Exercise instructions: Copy each line below that includes "Short".
Exercise data START
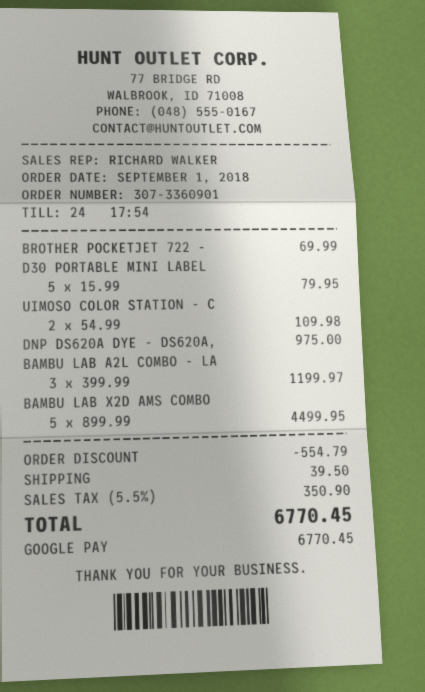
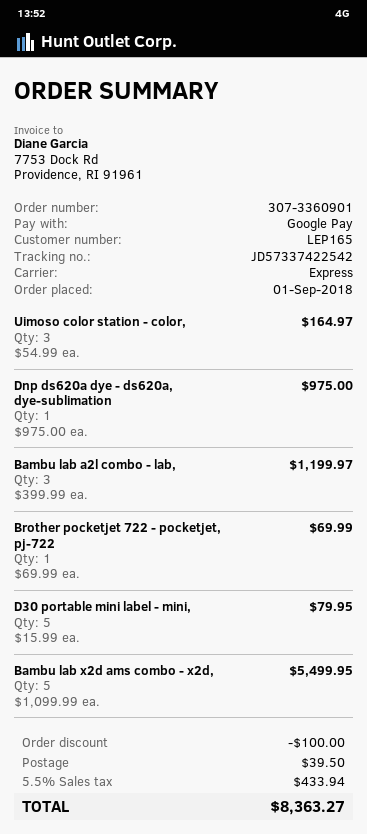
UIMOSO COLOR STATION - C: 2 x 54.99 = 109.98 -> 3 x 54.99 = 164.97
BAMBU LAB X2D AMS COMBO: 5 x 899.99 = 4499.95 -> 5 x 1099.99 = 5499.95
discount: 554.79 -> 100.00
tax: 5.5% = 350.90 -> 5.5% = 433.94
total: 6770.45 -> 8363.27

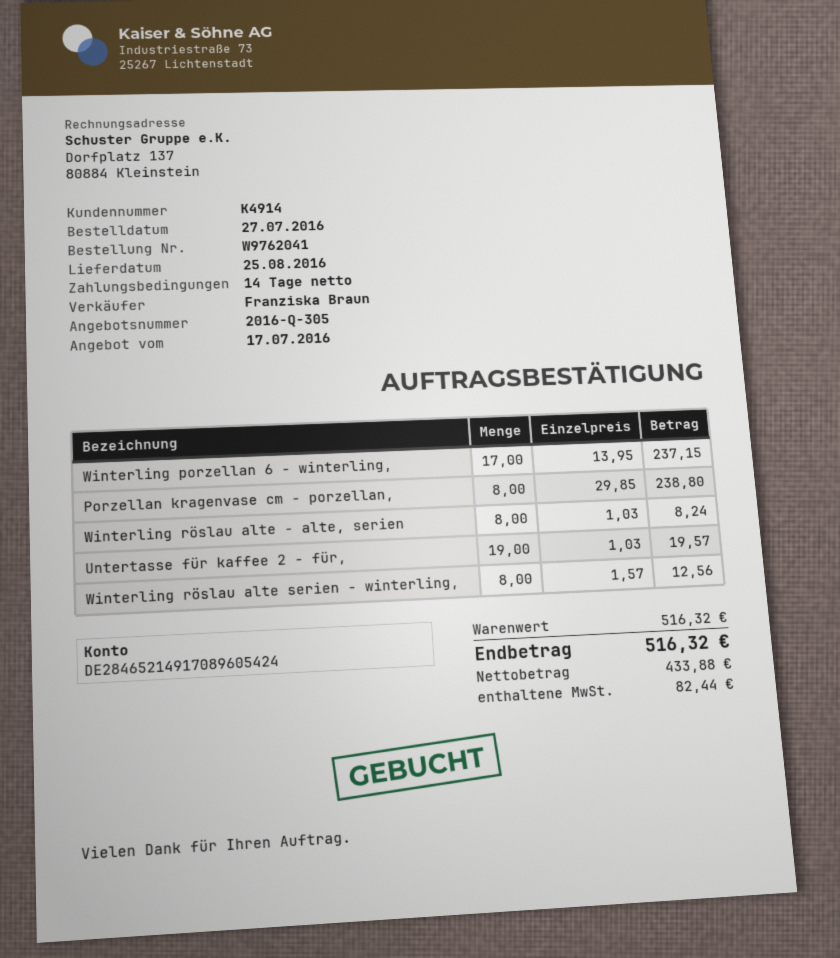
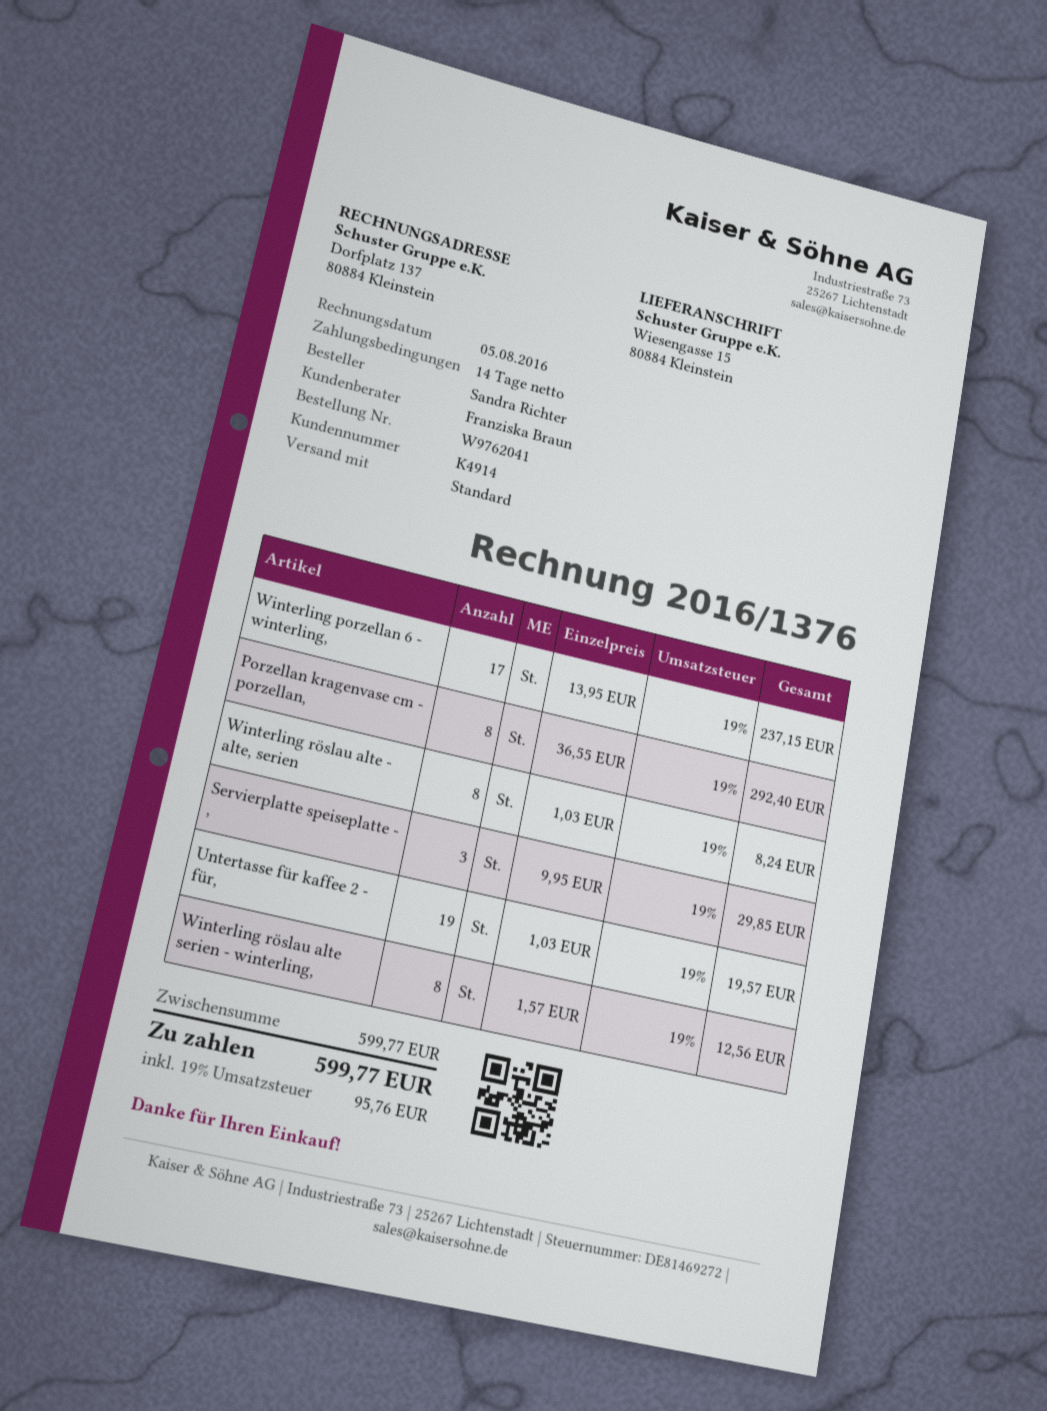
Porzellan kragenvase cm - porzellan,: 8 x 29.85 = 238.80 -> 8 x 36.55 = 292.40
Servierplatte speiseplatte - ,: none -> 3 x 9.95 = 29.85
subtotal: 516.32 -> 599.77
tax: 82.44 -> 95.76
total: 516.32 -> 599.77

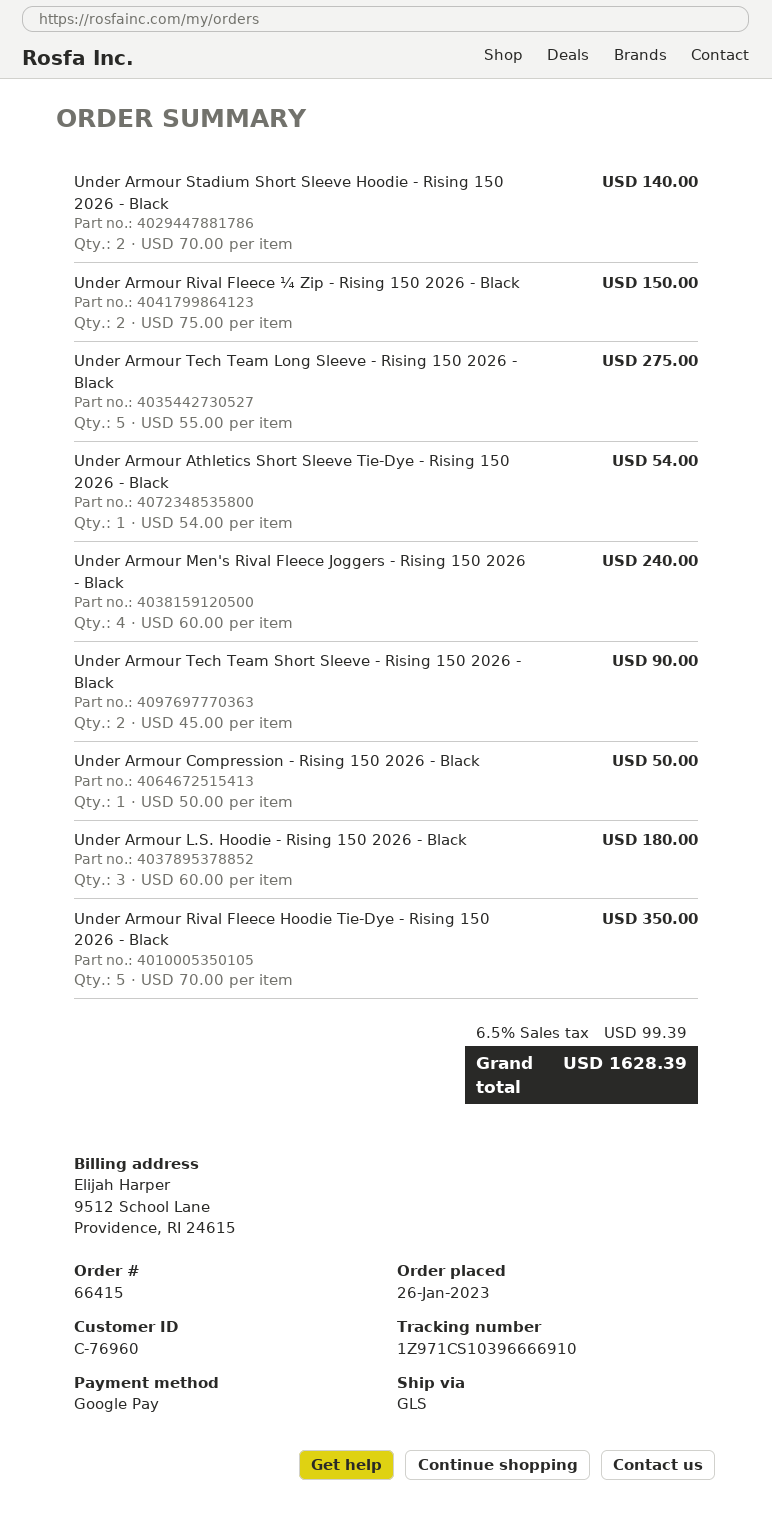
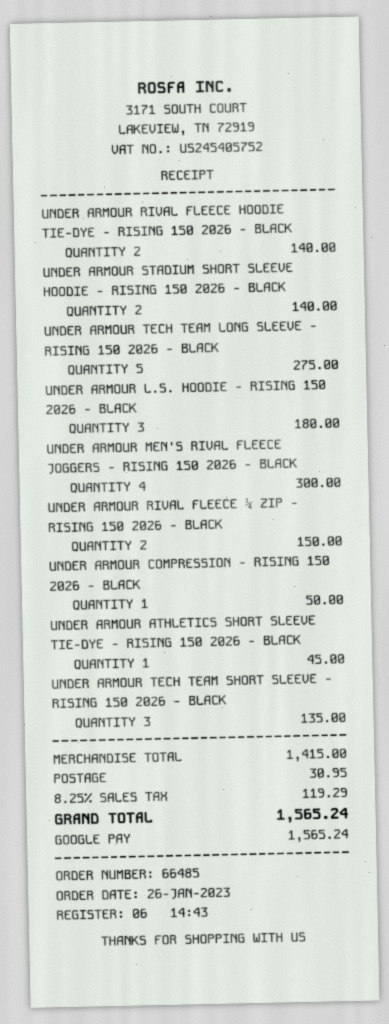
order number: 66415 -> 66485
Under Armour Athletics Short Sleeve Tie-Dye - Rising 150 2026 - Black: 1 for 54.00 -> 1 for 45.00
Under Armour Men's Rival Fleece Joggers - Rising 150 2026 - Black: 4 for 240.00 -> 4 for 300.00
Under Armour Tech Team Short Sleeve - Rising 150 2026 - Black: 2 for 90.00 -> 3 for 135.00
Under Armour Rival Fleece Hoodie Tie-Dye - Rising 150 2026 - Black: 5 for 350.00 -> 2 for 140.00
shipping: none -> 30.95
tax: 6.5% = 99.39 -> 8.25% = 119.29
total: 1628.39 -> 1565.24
Exercise data END
Solution:
Under Armour Athletics Short Sleeve Tie-Dye - Rising 150 2026 - Black: 1 for 54.00 -> 1 for 45.00
Under Armour Tech Team Short Sleeve - Rising 150 2026 - Black: 2 for 90.00 -> 3 for 135.00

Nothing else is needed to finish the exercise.